Both the line containing "ordered by: John Baker -> Tariq Gray" and the last line of the listing are included: write out exactly the lines from one to the other.

********************

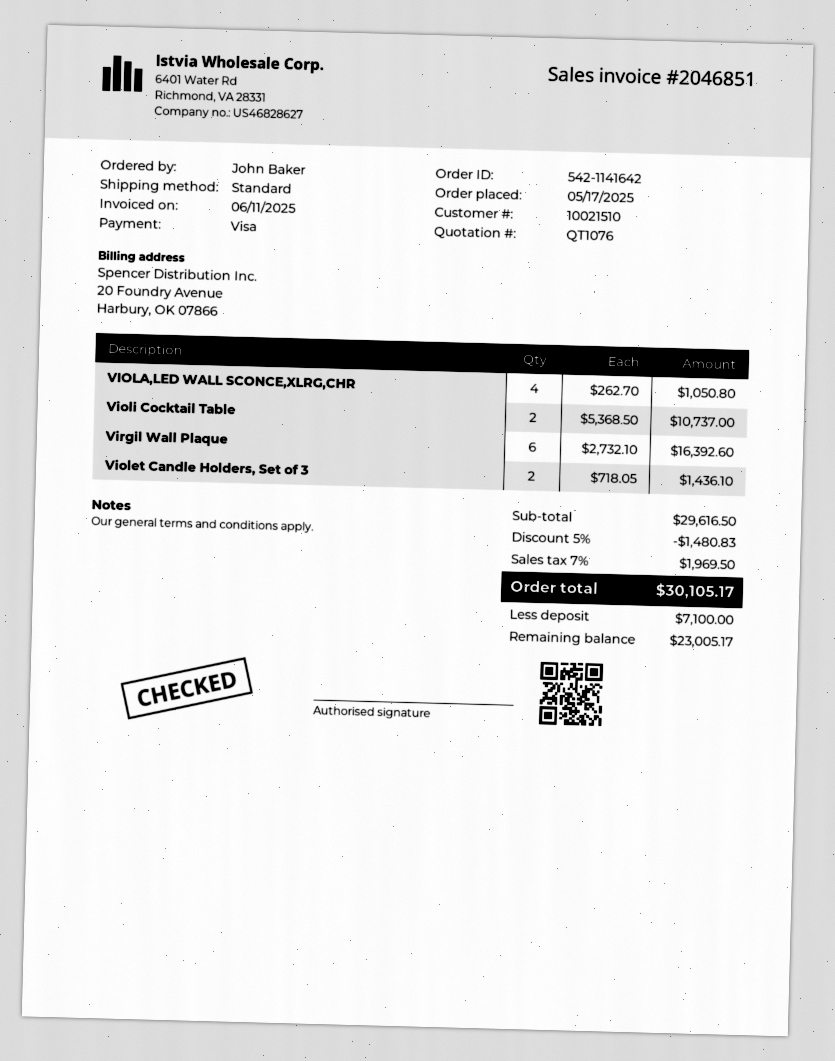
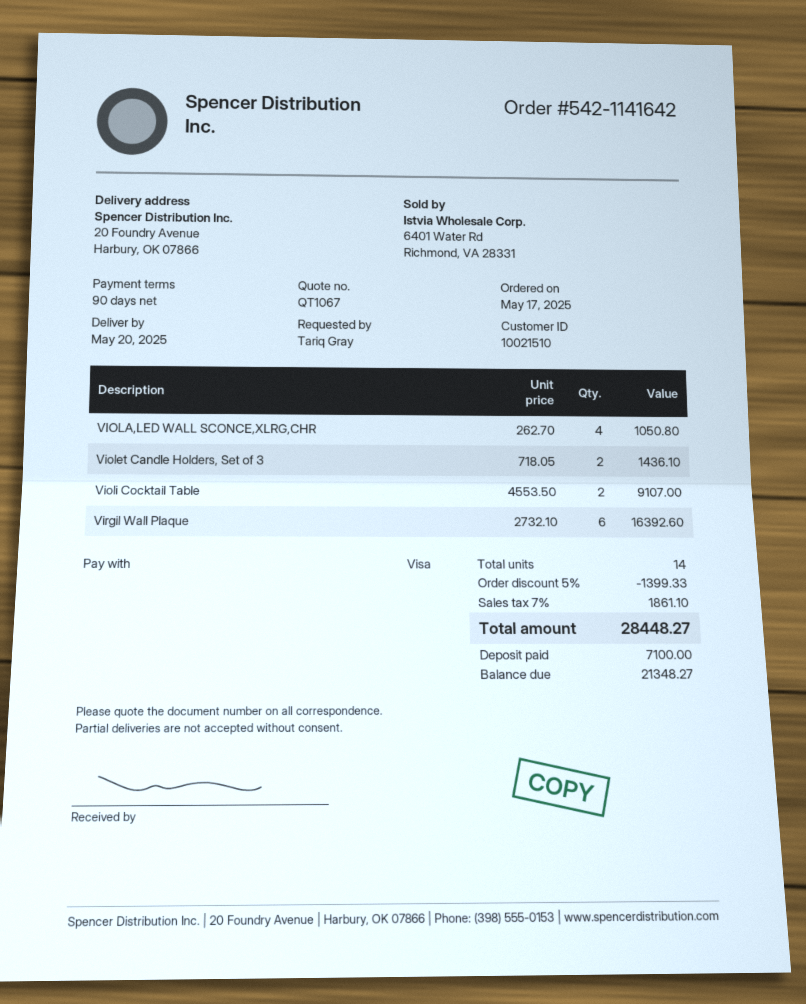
quote number: QT1076 -> QT1067
ordered by: John Baker -> Tariq Gray
Violi Cocktail Table: 2 x 5368.50 = 10737.00 -> 2 x 4553.50 = 9107.00
discount: 5% = 1480.83 -> 5% = 1399.33
tax: 7% = 1969.50 -> 7% = 1861.10
total: 30105.17 -> 28448.27
balance: 23005.17 -> 21348.27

********************

__ANSWER__
ordered by: John Baker -> Tariq Gray
Violi Cocktail Table: 2 x 5368.50 = 10737.00 -> 2 x 4553.50 = 9107.00
discount: 5% = 1480.83 -> 5% = 1399.33
tax: 7% = 1969.50 -> 7% = 1861.10
total: 30105.17 -> 28448.27
balance: 23005.17 -> 21348.27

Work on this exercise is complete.